[Data items]
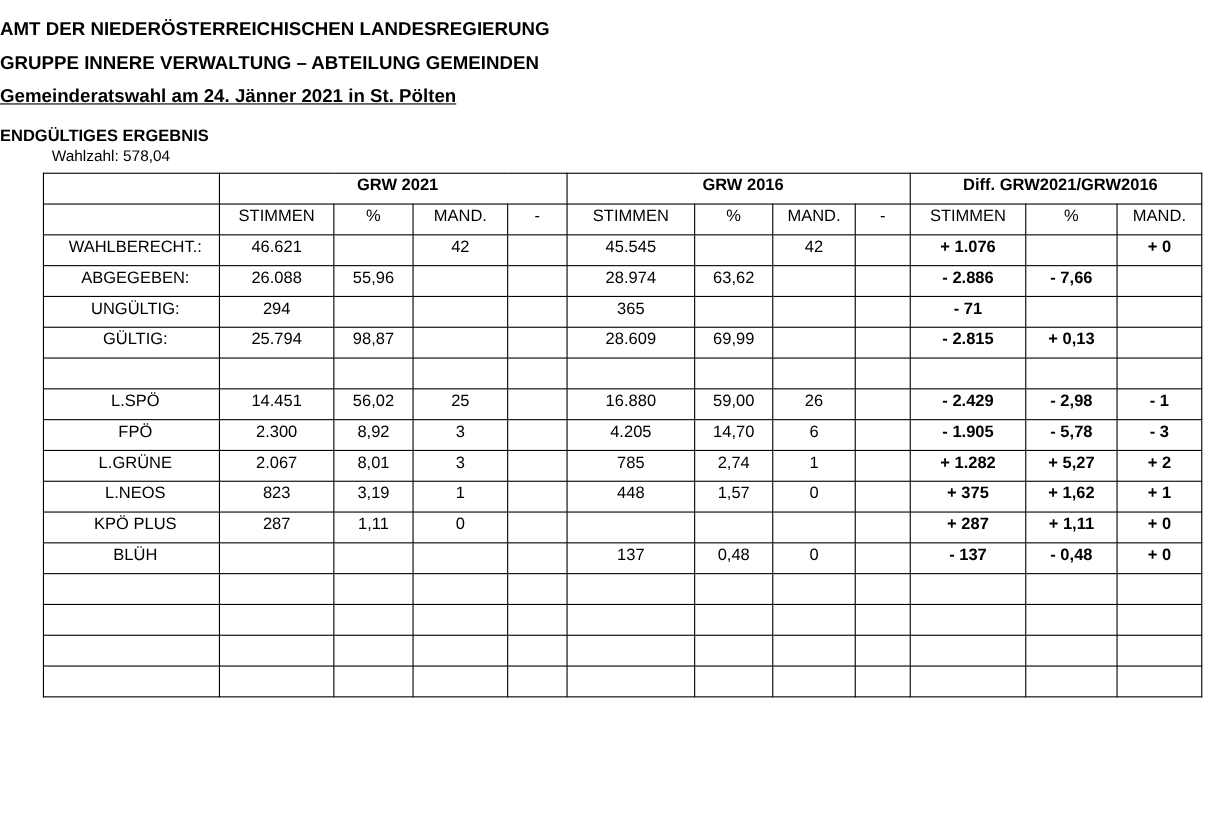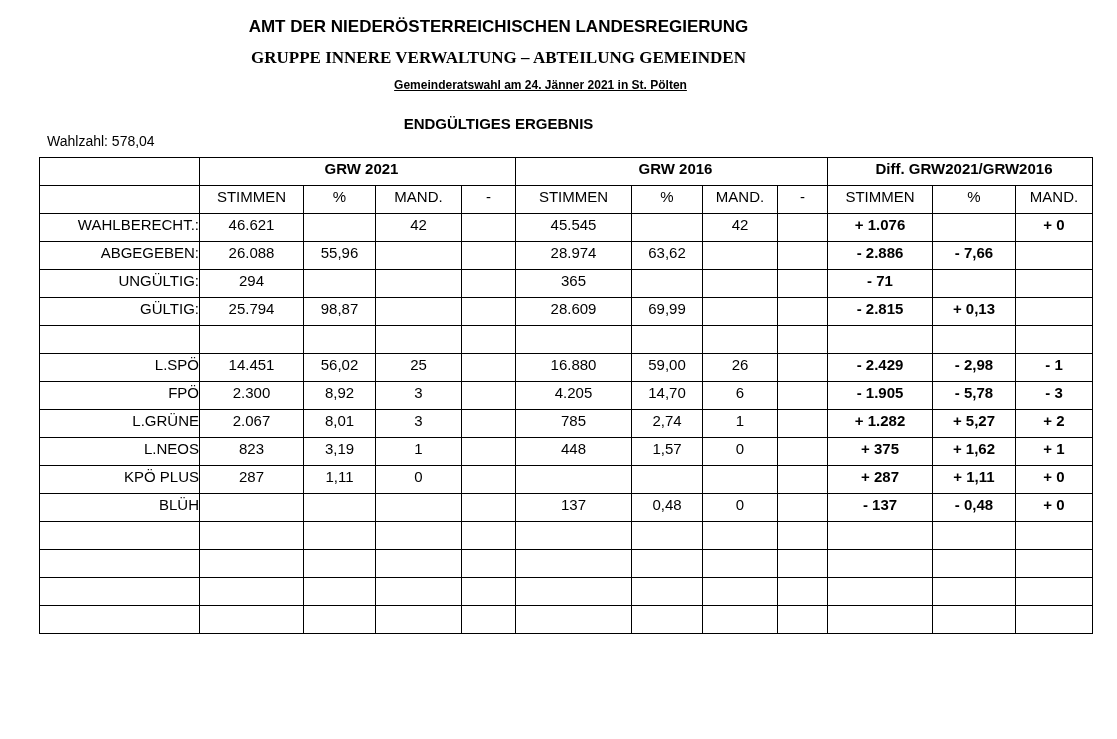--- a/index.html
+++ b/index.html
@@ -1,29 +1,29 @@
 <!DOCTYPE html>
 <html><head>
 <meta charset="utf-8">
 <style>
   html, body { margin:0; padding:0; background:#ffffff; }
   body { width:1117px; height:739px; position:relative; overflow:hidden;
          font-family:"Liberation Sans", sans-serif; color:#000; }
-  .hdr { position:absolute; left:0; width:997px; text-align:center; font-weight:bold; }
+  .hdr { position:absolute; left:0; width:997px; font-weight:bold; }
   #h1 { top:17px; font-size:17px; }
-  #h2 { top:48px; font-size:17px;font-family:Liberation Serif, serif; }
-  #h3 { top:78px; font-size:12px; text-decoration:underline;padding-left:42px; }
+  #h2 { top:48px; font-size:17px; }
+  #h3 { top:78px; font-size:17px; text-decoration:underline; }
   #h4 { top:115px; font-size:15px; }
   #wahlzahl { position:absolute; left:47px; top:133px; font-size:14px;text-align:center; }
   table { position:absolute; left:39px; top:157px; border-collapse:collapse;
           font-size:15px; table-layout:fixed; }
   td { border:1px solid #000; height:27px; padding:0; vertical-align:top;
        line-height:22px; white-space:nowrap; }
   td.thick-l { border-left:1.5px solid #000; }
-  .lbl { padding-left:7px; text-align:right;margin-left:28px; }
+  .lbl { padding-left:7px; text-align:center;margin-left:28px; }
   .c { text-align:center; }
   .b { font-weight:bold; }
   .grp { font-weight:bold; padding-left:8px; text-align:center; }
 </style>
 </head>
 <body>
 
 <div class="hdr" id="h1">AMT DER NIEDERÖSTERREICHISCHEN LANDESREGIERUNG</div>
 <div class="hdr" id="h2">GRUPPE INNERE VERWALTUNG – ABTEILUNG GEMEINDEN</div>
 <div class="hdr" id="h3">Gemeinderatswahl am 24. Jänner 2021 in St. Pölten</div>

Description of the task: Please retype the data exactly as it appears, but without any of its pictures.

Your solution:
--- a/index.html
+++ b/index.html
@@ -1,29 +1,29 @@
 <!DOCTYPE html>
 <html><head>
 <meta charset="utf-8">
 <style>
   html, body { margin:0; padding:0; background:#ffffff; }
   body { width:1117px; height:739px; position:relative; overflow:hidden;
          font-family:"Liberation Sans", sans-serif; color:#000; }
-  .hdr { position:absolute; left:0; width:997px; text-align:center; font-weight:bold; }
+  .hdr { position:absolute; left:0; width:997px; font-weight:bold; }
   #h1 { top:17px; font-size:17px; }
-  #h2 { top:48px; font-size:17px;font-family:Liberation Serif, serif; }
-  #h3 { top:78px; font-size:12px; text-decoration:underline;padding-left:42px; }
+  #h2 { top:48px; font-size:17px; }
+  #h3 { top:78px; font-size:17px; text-decoration:underline; }
   #h4 { top:115px; font-size:15px; }
   #wahlzahl { position:absolute; left:47px; top:133px; font-size:14px;text-align:center; }
   table { position:absolute; left:39px; top:157px; border-collapse:collapse;
           font-size:15px; table-layout:fixed; }
   td { border:1px solid #000; height:27px; padding:0; vertical-align:top;
        line-height:22px; white-space:nowrap; }
   td.thick-l { border-left:1.5px solid #000; }
-  .lbl { padding-left:7px; text-align:right;margin-left:28px; }
+  .lbl { padding-left:7px; text-align:center;margin-left:28px; }
   .c { text-align:center; }
   .b { font-weight:bold; }
   .grp { font-weight:bold; padding-left:8px; text-align:center; }
 </style>
 </head>
 <body>
 
 <div class="hdr" id="h1">AMT DER NIEDERÖSTERREICHISCHEN LANDESREGIERUNG</div>
 <div class="hdr" id="h2">GRUPPE INNERE VERWALTUNG – ABTEILUNG GEMEINDEN</div>
 <div class="hdr" id="h3">Gemeinderatswahl am 24. Jänner 2021 in St. Pölten</div>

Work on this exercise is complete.